Rapina La sera di giovedì tre uomini armati, con il viso coperto da passamontagna e con abiti scuri, dopo aver imbavagliato e legato la cassiera e la guardia giurata del museo civico di Castelvecchio a Verona, hanno portato via diciassette quadri di grande valore artistico ed economico, 15 milioni circa. Tra questi sei dipinti del Tintoretto e capolavori di Rubens, Pisanello, Mantegna, Jacopo Bellini, Giovanni Francesco Caroto e Giovanni Benini. Il colpo dell’anno, durato un’ora e dieci minuti, è stato compiuto in uno dei siti ritenuti strategici e sensibili dal Comune di Verona.

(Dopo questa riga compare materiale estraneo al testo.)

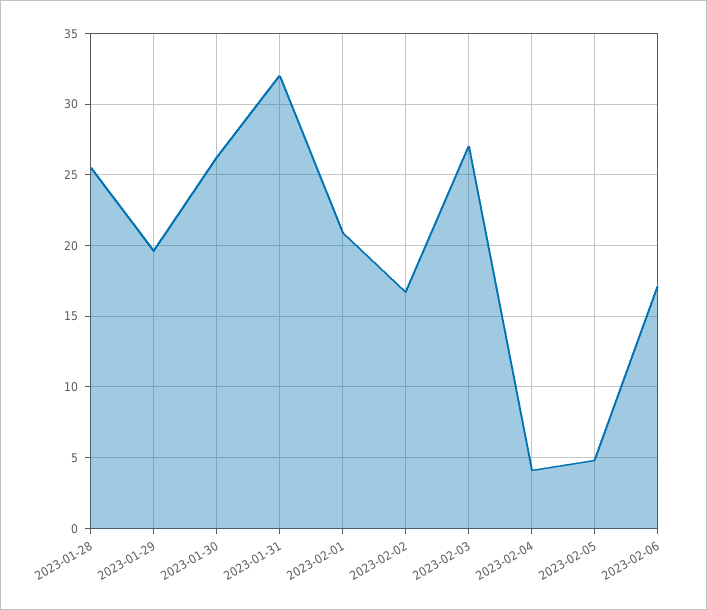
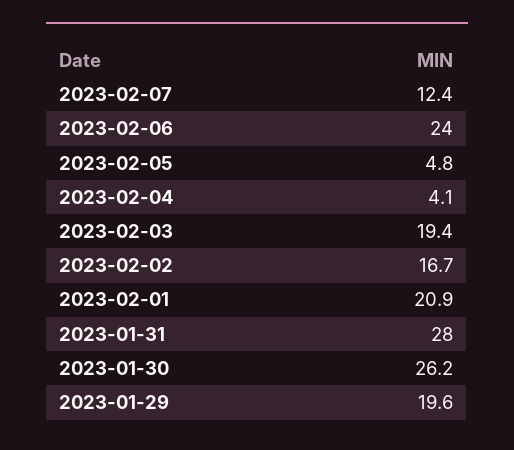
2023-01-28: 25.5 -> none
2023-01-31: 32 -> 28
2023-02-03: 27 -> 19.4
2023-02-06: 17 -> 24
2023-02-07: none -> 12.4

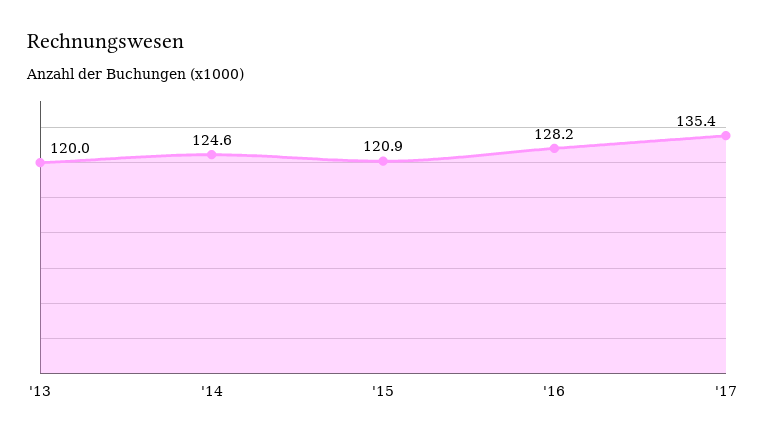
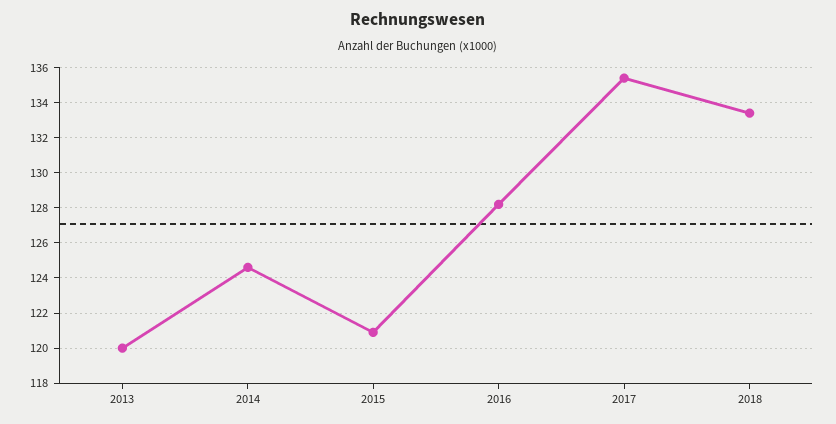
2018: none -> 133.5

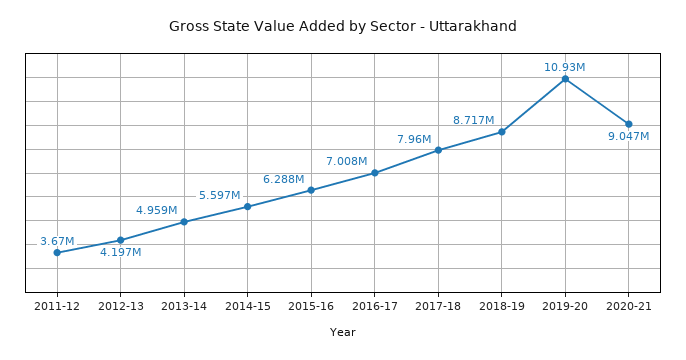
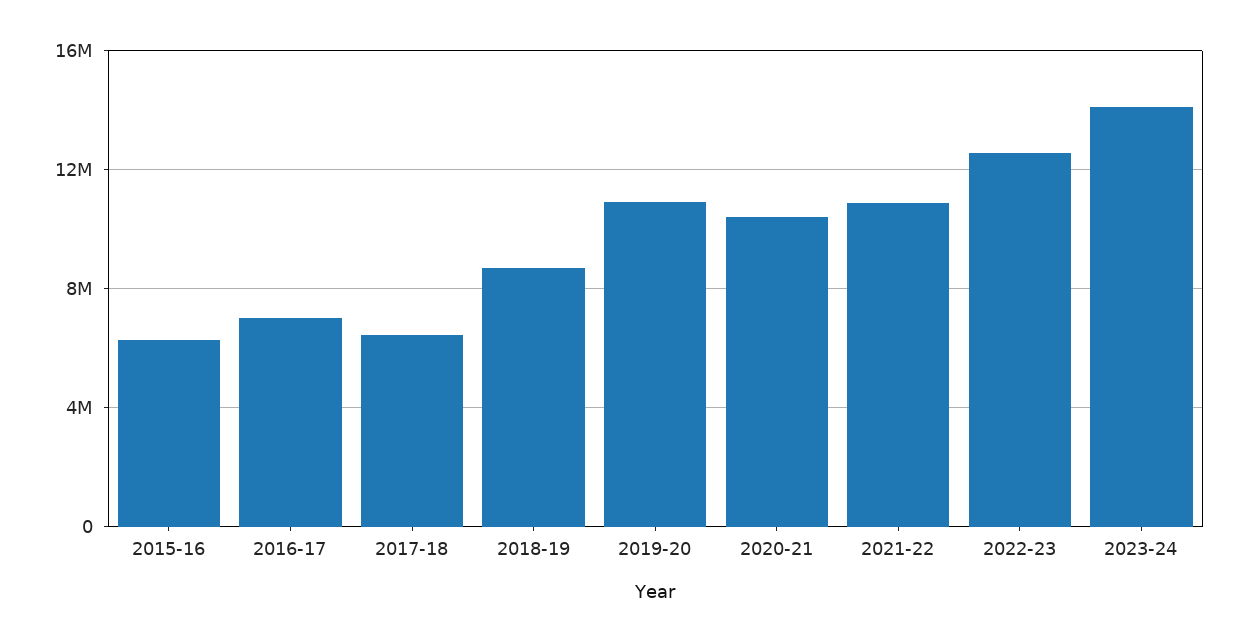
2011-12: 3670000 -> none
2012-13: 4197000 -> none
2013-14: 4959000 -> none
2014-15: 5597000 -> none
2017-18: 7960000 -> 6500000
2020-21: 9047000 -> 10500000
2021-22: none -> 11000000
2022-23: none -> 12500000
2023-24: none -> 14000000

Vigilato ventiquattro ore su ventiquattro, presidiato come una fortezza da 48 telecamere collegate a una sala operativa interna, da una guardia giurata armata, da un circuito di telecamere esterne e da un protocollo rigidissimo sulla sicurezza specie quando avviene il cambio del personale. Eppure i rapinatori sono penetrati con estrema facilità, probabilmente da una scala secondaria dal secondo piano. Il che fa supporre che conoscessero bene i meandri del museo. Molti i punti oscuri da chiarire per chi indaga (Squadra Mobile di Verona, coadiuvata dal Nucleo Tutela patrimonio artistico dei carabinieri). A cominciare dal mistero del sistema di allarme, che al momento della rapina non era attivato (Gramigna, Cds).